__WORK TASK__. Each record below must come back exactly as written; its pictures must not.

★ ★ ★ ★ ★ ★ ★

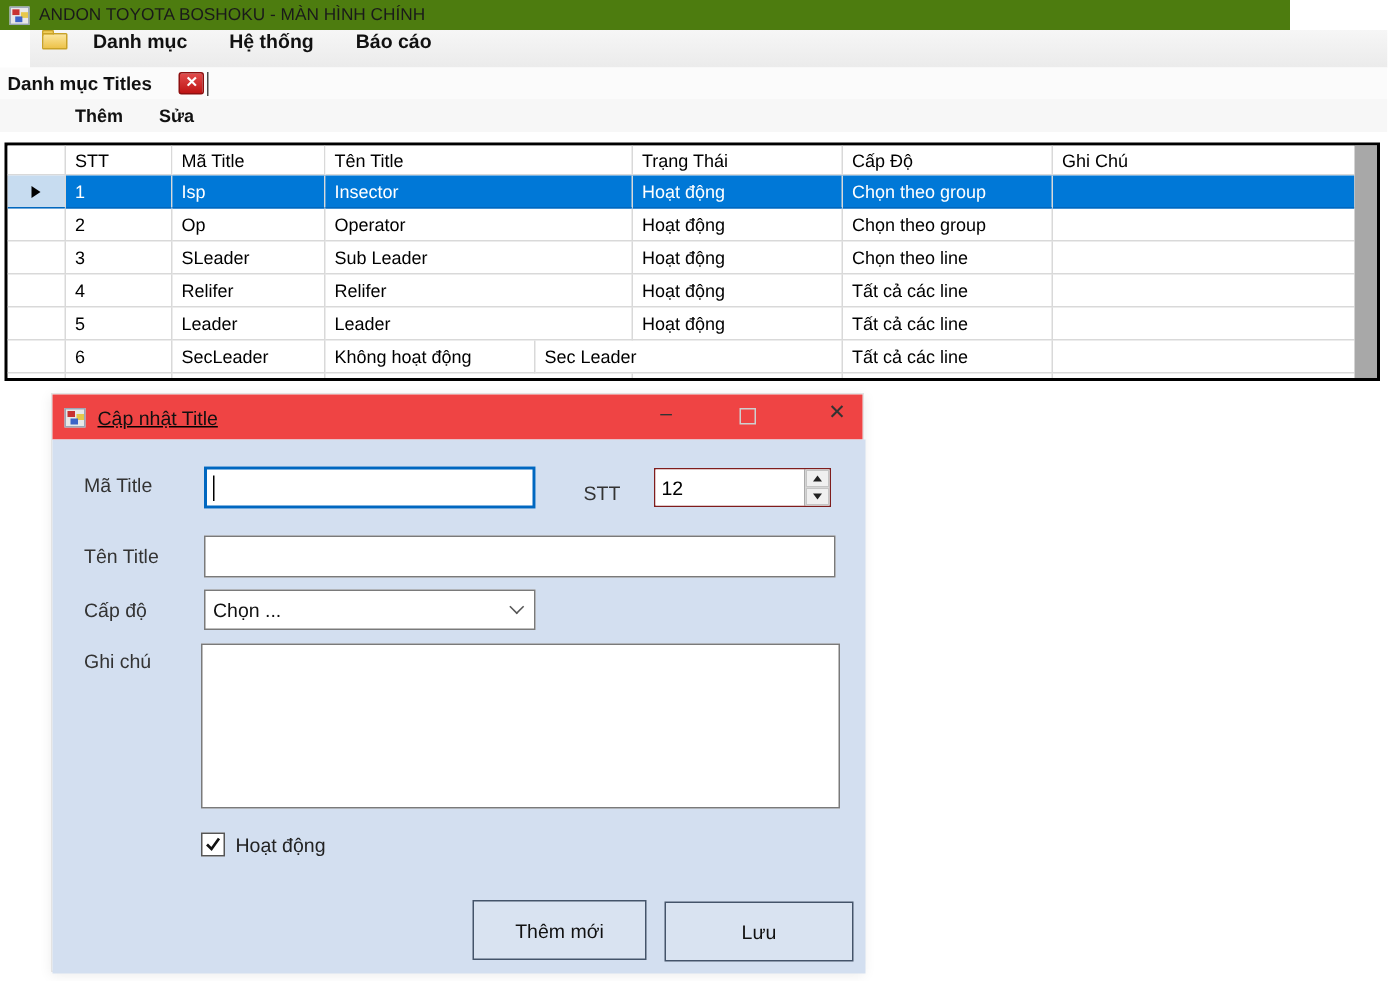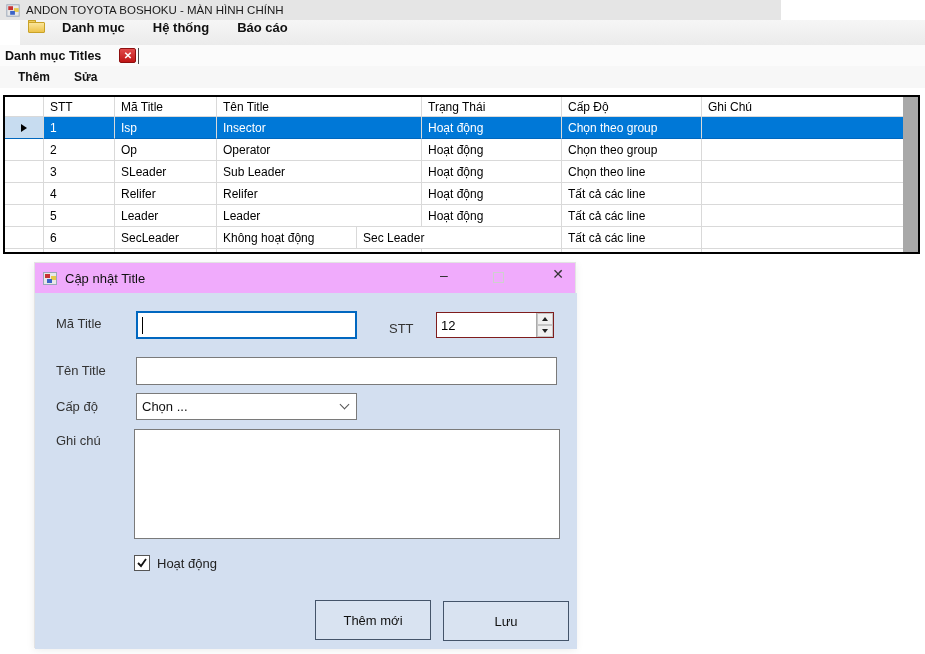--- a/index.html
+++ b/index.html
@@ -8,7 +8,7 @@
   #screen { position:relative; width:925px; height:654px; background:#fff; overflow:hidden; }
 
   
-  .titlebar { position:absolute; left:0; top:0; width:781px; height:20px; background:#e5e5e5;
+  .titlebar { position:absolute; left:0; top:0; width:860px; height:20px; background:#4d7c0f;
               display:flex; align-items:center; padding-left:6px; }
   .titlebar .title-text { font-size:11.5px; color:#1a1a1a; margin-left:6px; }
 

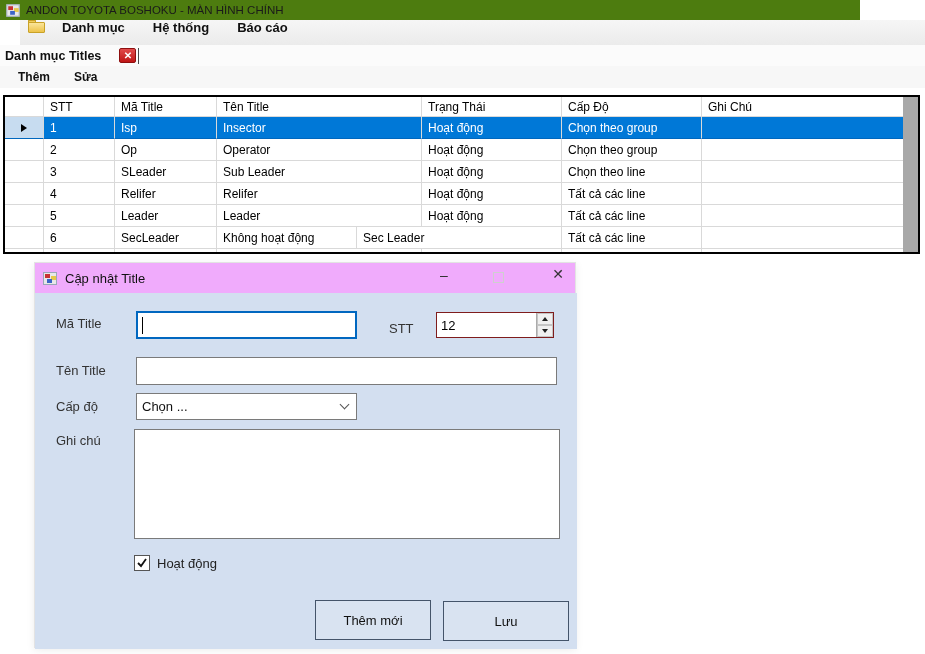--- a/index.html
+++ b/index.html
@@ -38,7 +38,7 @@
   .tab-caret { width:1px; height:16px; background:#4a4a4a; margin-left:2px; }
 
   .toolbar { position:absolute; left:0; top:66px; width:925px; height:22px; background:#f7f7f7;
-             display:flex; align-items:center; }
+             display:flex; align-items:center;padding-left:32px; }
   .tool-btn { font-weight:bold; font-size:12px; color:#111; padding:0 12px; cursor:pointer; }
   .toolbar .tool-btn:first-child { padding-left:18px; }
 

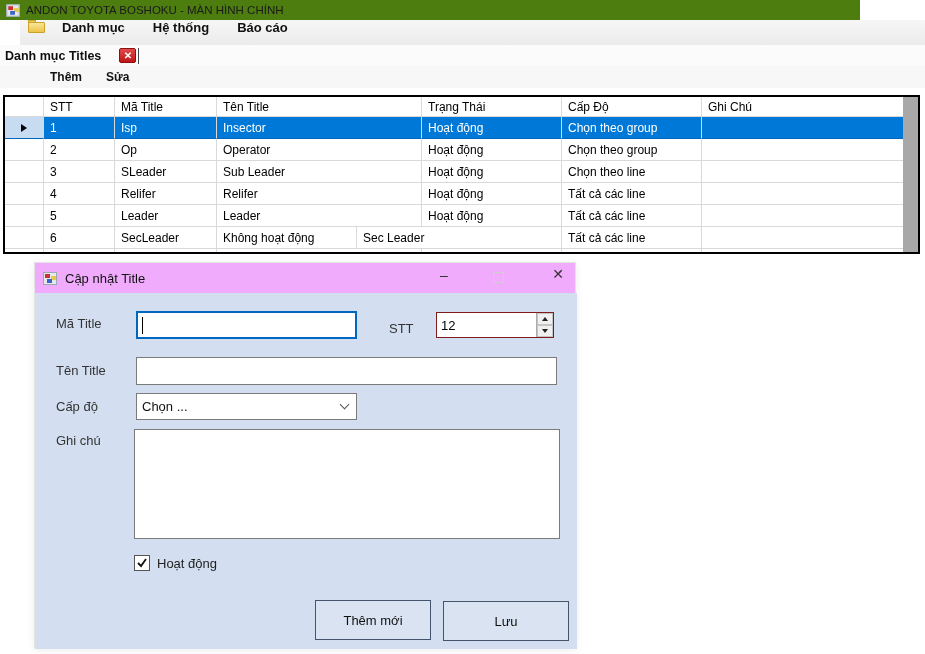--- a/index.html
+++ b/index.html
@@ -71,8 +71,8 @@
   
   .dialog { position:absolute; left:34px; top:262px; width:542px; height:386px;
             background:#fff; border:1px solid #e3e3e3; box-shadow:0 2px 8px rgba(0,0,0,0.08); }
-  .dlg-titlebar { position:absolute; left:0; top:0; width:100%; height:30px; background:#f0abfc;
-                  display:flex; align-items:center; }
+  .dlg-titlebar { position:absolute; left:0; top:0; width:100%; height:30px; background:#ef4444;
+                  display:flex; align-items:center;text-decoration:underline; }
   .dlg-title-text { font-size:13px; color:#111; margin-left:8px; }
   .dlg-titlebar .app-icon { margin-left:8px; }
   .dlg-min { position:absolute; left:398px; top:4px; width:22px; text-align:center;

★ ★ ★ ★ ★ ★ ★

__EXERCISE ANSWER__.
--- a/index.html
+++ b/index.html
@@ -8,7 +8,7 @@
   #screen { position:relative; width:925px; height:654px; background:#fff; overflow:hidden; }
 
   
-  .titlebar { position:absolute; left:0; top:0; width:781px; height:20px; background:#e5e5e5;
+  .titlebar { position:absolute; left:0; top:0; width:860px; height:20px; background:#4d7c0f;
               display:flex; align-items:center; padding-left:6px; }
   .titlebar .title-text { font-size:11.5px; color:#1a1a1a; margin-left:6px; }
 

--- a/index.html
+++ b/index.html
@@ -38,7 +38,7 @@
   .tab-caret { width:1px; height:16px; background:#4a4a4a; margin-left:2px; }
 
   .toolbar { position:absolute; left:0; top:66px; width:925px; height:22px; background:#f7f7f7;
-             display:flex; align-items:center; }
+             display:flex; align-items:center;padding-left:32px; }
   .tool-btn { font-weight:bold; font-size:12px; color:#111; padding:0 12px; cursor:pointer; }
   .toolbar .tool-btn:first-child { padding-left:18px; }
 

--- a/index.html
+++ b/index.html
@@ -71,8 +71,8 @@
   
   .dialog { position:absolute; left:34px; top:262px; width:542px; height:386px;
             background:#fff; border:1px solid #e3e3e3; box-shadow:0 2px 8px rgba(0,0,0,0.08); }
-  .dlg-titlebar { position:absolute; left:0; top:0; width:100%; height:30px; background:#f0abfc;
-                  display:flex; align-items:center; }
+  .dlg-titlebar { position:absolute; left:0; top:0; width:100%; height:30px; background:#ef4444;
+                  display:flex; align-items:center;text-decoration:underline; }
   .dlg-title-text { font-size:13px; color:#111; margin-left:8px; }
   .dlg-titlebar .app-icon { margin-left:8px; }
   .dlg-min { position:absolute; left:398px; top:4px; width:22px; text-align:center;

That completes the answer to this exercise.